I land and Nick picks me up at the airport, we head to Lael’s parents to meet up with Alex and for dinner. Tomorrow we’ll do a highlights of Anchorage ride and then off toward sky and frost.
Anchorage is a place that is not about itself, its arrow of reference points to the mountains on clear days or towards the chop and surf of river and ocean. Wide linear strip mall avenues with cheap block era architecture, low downtown buildings huddled together as awkwardly as a group of strangers not wanting to be left out of a conversation at a party. When I’m driving it in my brother-in-law’s borrowed inevitable ’86 Toyota pickup, it takes longer to get anywhere because the one way streets take you ’round expansive city blocks, but it also takes less time because there is speeds and space, like going twice as fast at a 1/2 time frame rate. It’s a built up environment that isn’t an aspiration but an accommodation of the varied wants or realities that bring people here. Gold, adventure, work, birth, misanthropy, dreams, freedom, land, fear, courage.
The nearby riding is divine, rooty winding trails and then steep rises, we head up along powerlines toward a distant saddle, my hibernation fitness protesting, whooping an old friends pedaling familiarity.
The up north towns are spiritually their own version of that Anchorage experience, sagging cabin graced streets radial spoked to a general store with sixteen packs of beer and last season shot ‘bou jerky. And then the boats sitting off the ground are a hint that all those snow machine boulevards are some part of the year waterways linking lakes and wetlands, but that’s not now, now they’re not quite straight lines, almost, that we kick and race into.

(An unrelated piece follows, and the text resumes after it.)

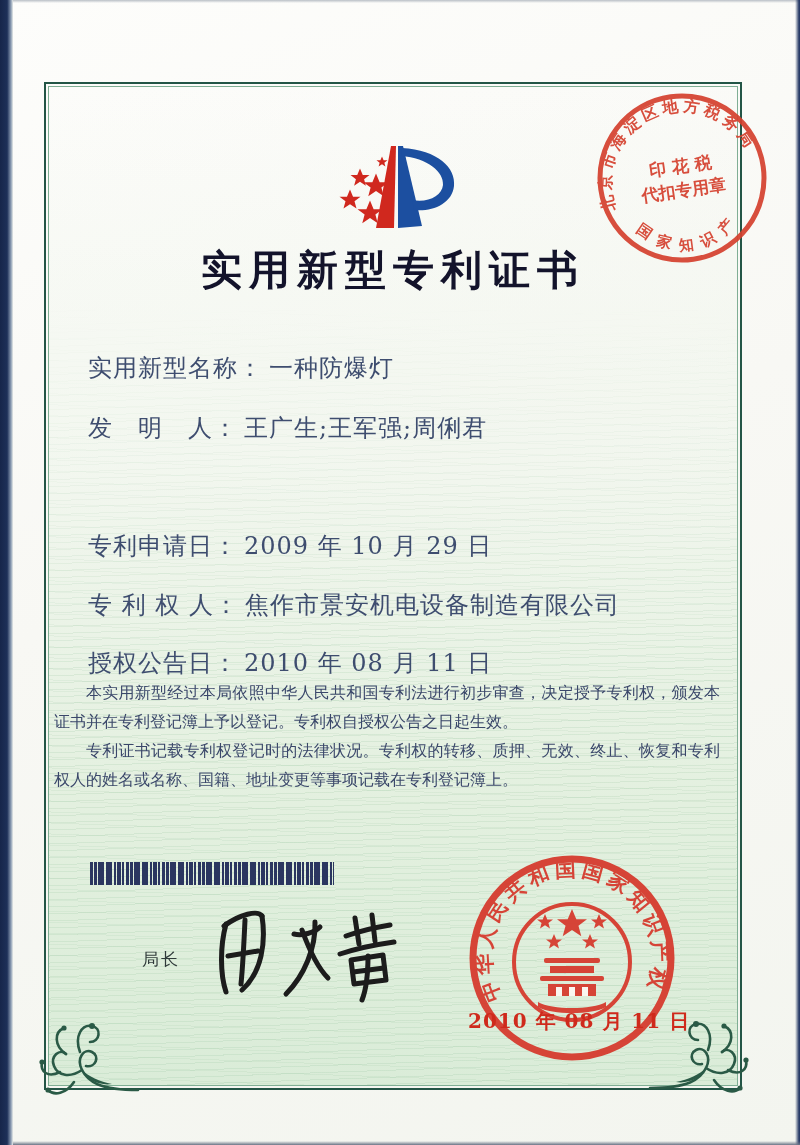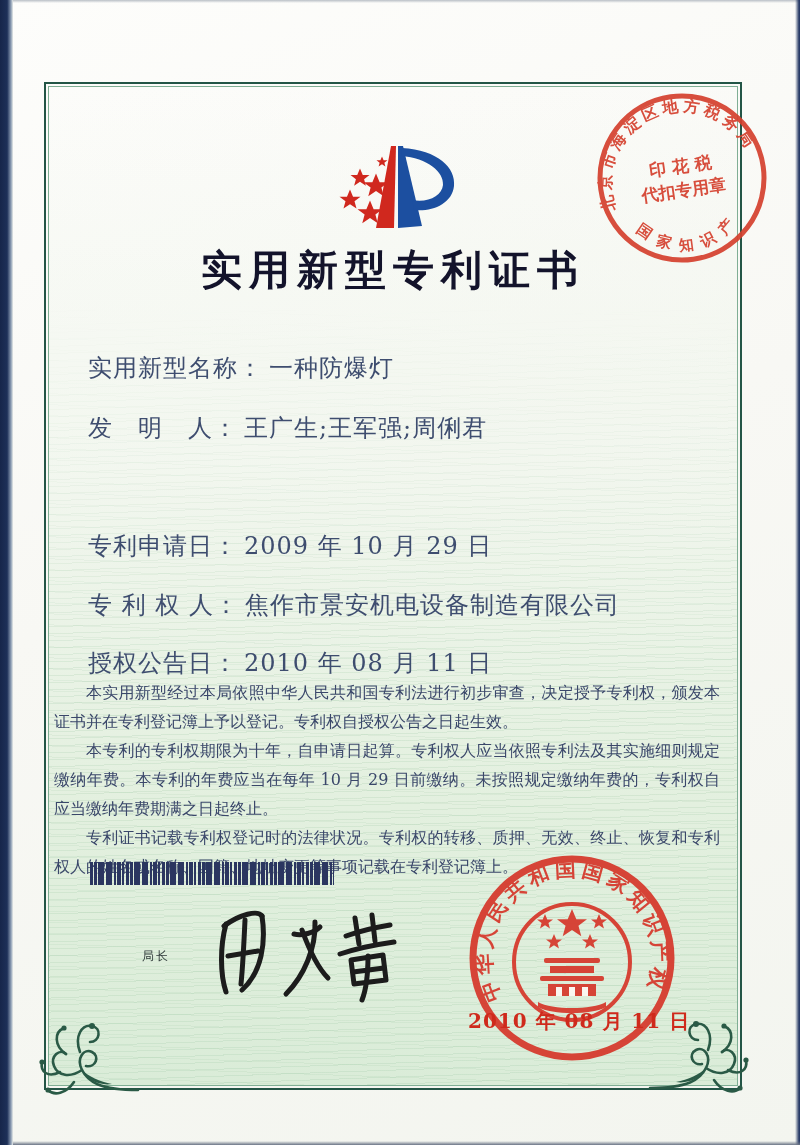"本专利的专利权期限为十年，自申请日起算。专利权人应当依照专利法及其实施细则规定缴" p { html: <p>本专利的专利权期限为十年，自申请日起算。专利权人应当依照专利法及其实施细则规定缴纳年费。本专利的年费应当在每年 10 月 29 日前缴纳。未按照规定缴纳年费的，专利权自应当缴纳年费期满之日起终止。</p> -> none }
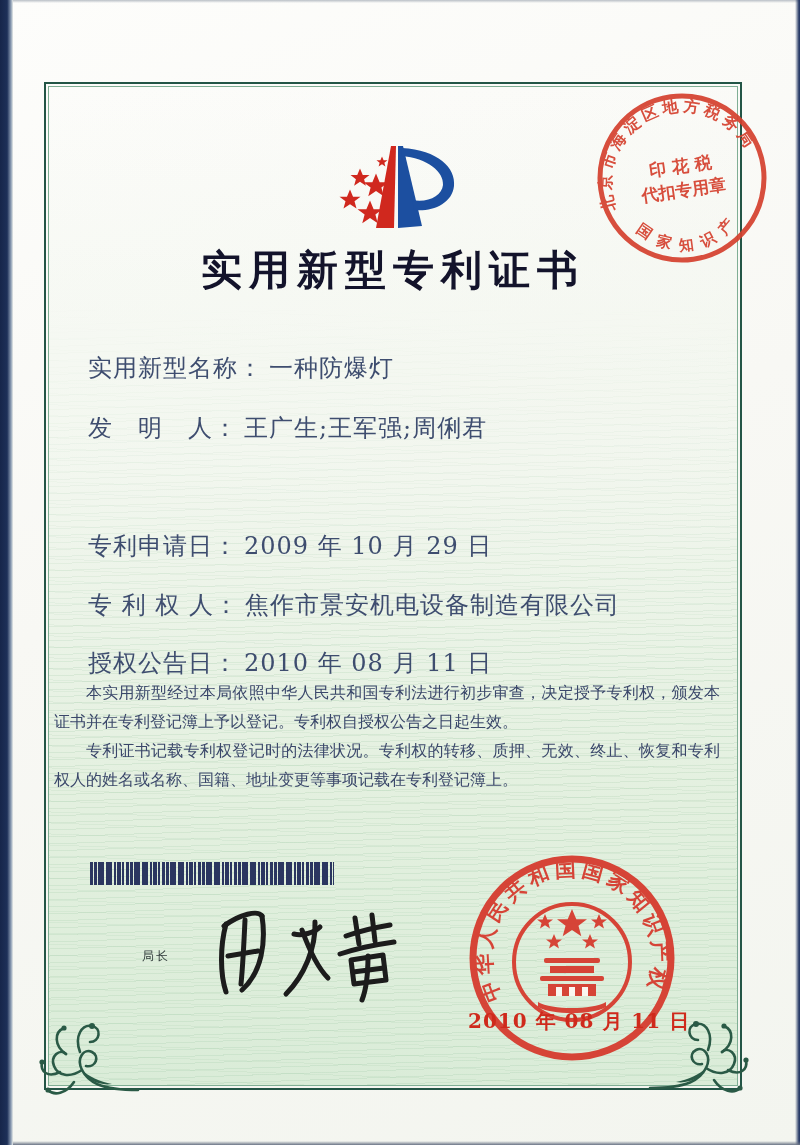"局长" .sig-label { font-size: 12px -> 17px }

Above where the clouds are hard to make out against the background silver, it’s atmospheric void, a backstop that bounces your celestial transmissions back to you so that you learn to broadcast only downward, only earthward.
We pitch a pyramid tent by the sinking sun and firming snow, anchoring the lines to our bikes, I draw a straw short enough to put me at one of the edges and I keep waking in the night to a suffocating dream with damp nylon on my face. Nick, who’s at the other edge, points out that one of the advantages is that he and I can just lift the edge to take a piss and that’s a plausible enough consolation. Inside it’s cozy, there’s no end to the eating. Nick and Lael each have used up an entire loaf of bread in making their sandwiches and they seem content with living on those, I seesaw between jealousy and quizzical skepticism for days.
Our hours are upriver and downriver churning on the Yentna, sometimes we spread out and I meditate the blinding white, the pulse of patches of soft snow, the ruts of the snowmachines. Sometimes we’re three and four wide talking, wave at the occasional mechanical speeder, the boys find unopened cans of beer in the snow from where they fell off supply sleds, we’re dehydrated enough to be left loopy after a few deep gulps.
And then we shuttle north looking for colder conditions as a reply to the warm snap that is consuming the southern part of the state. Toward the aurora borealis, in the direction of the top of the globe’s magnetism, in sight of North America’s highest peak, imagine rendezvous with waking bears, sliding upward oriented by landmarks in a land that we know is little marked, and that’s why we’re here.